### ACTIVITY
Only the lines below between the ones containing "TV Shows Bar]" and "Shows ![Top Countries]", inclusive, are to be reproduced, each exactly as it stands.
[[ MATERIAL SUPPLIED open ]]
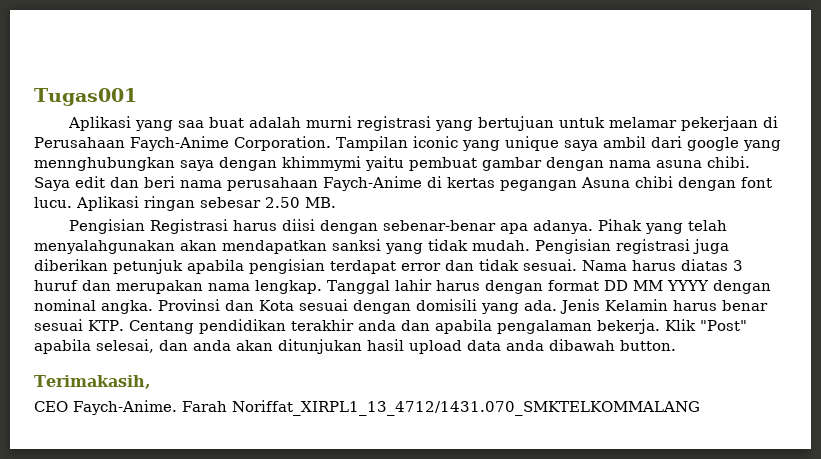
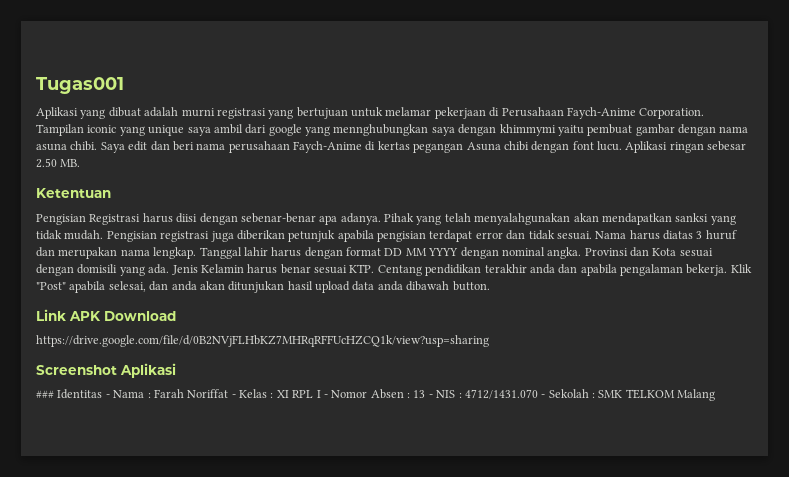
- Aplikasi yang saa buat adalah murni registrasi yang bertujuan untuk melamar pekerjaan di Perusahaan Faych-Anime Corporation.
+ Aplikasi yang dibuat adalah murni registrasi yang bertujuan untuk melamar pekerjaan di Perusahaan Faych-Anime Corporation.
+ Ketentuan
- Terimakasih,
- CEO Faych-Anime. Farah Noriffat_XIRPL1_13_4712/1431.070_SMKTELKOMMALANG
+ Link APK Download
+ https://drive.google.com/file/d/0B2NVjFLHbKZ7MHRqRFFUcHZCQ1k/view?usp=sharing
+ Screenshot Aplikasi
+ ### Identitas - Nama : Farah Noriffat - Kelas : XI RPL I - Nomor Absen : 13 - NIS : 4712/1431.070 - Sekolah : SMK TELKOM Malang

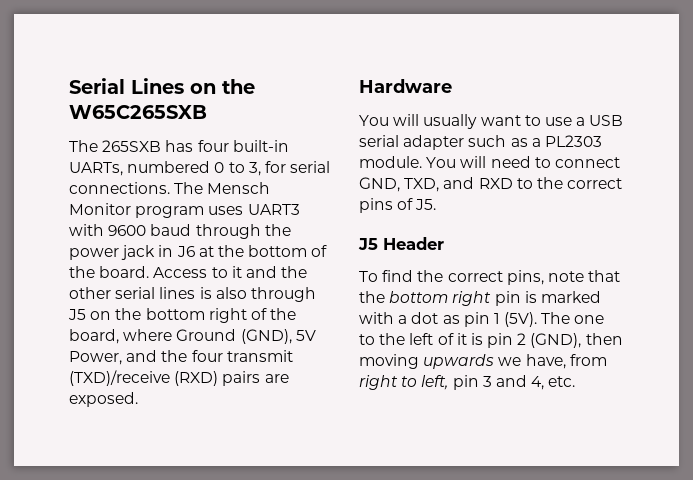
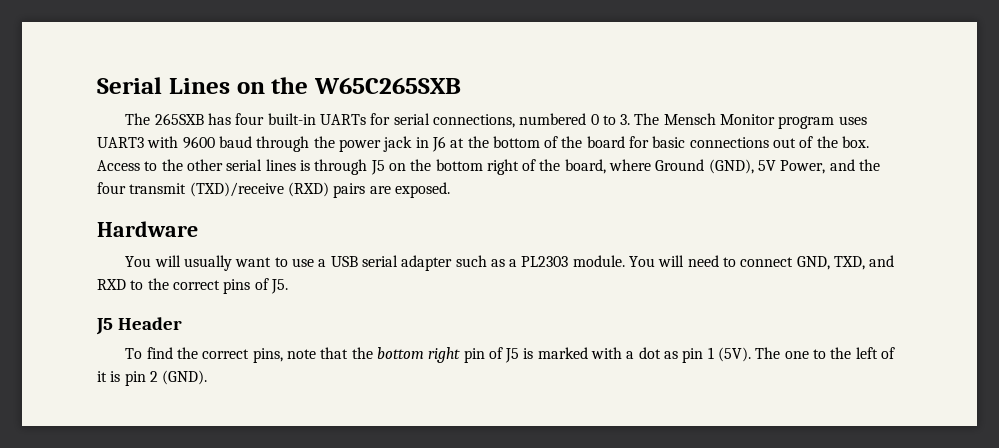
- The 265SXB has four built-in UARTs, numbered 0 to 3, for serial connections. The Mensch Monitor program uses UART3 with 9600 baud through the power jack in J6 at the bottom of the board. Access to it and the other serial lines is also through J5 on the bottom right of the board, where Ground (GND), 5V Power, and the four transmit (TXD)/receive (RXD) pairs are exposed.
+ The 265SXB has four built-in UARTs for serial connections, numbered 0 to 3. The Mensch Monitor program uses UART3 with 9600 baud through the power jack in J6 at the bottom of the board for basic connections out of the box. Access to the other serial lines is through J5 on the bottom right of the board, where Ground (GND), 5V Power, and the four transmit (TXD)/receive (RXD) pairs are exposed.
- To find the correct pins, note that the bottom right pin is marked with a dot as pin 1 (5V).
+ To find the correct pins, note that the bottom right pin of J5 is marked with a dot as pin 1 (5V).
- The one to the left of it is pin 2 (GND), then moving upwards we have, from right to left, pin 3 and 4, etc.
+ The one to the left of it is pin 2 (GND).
[[ MATERIAL SUPPLIED closed ]]
[[ MATERIAL SUPPLIED open ]]
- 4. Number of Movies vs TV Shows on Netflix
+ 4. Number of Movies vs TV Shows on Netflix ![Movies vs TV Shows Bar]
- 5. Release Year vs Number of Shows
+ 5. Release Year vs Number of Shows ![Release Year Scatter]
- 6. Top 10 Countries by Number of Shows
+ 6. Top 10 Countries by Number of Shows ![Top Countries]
[[ MATERIAL SUPPLIED closed ]]
### ANSWER SECTION
+ 4. Number of Movies vs TV Shows on Netflix ![Movies vs TV Shows Bar]
- 5. Release Year vs Number of Shows
+ 5. Release Year vs Number of Shows ![Release Year Scatter]
- 6. Top 10 Countries by Number of Shows
+ 6. Top 10 Countries by Number of Shows ![Top Countries]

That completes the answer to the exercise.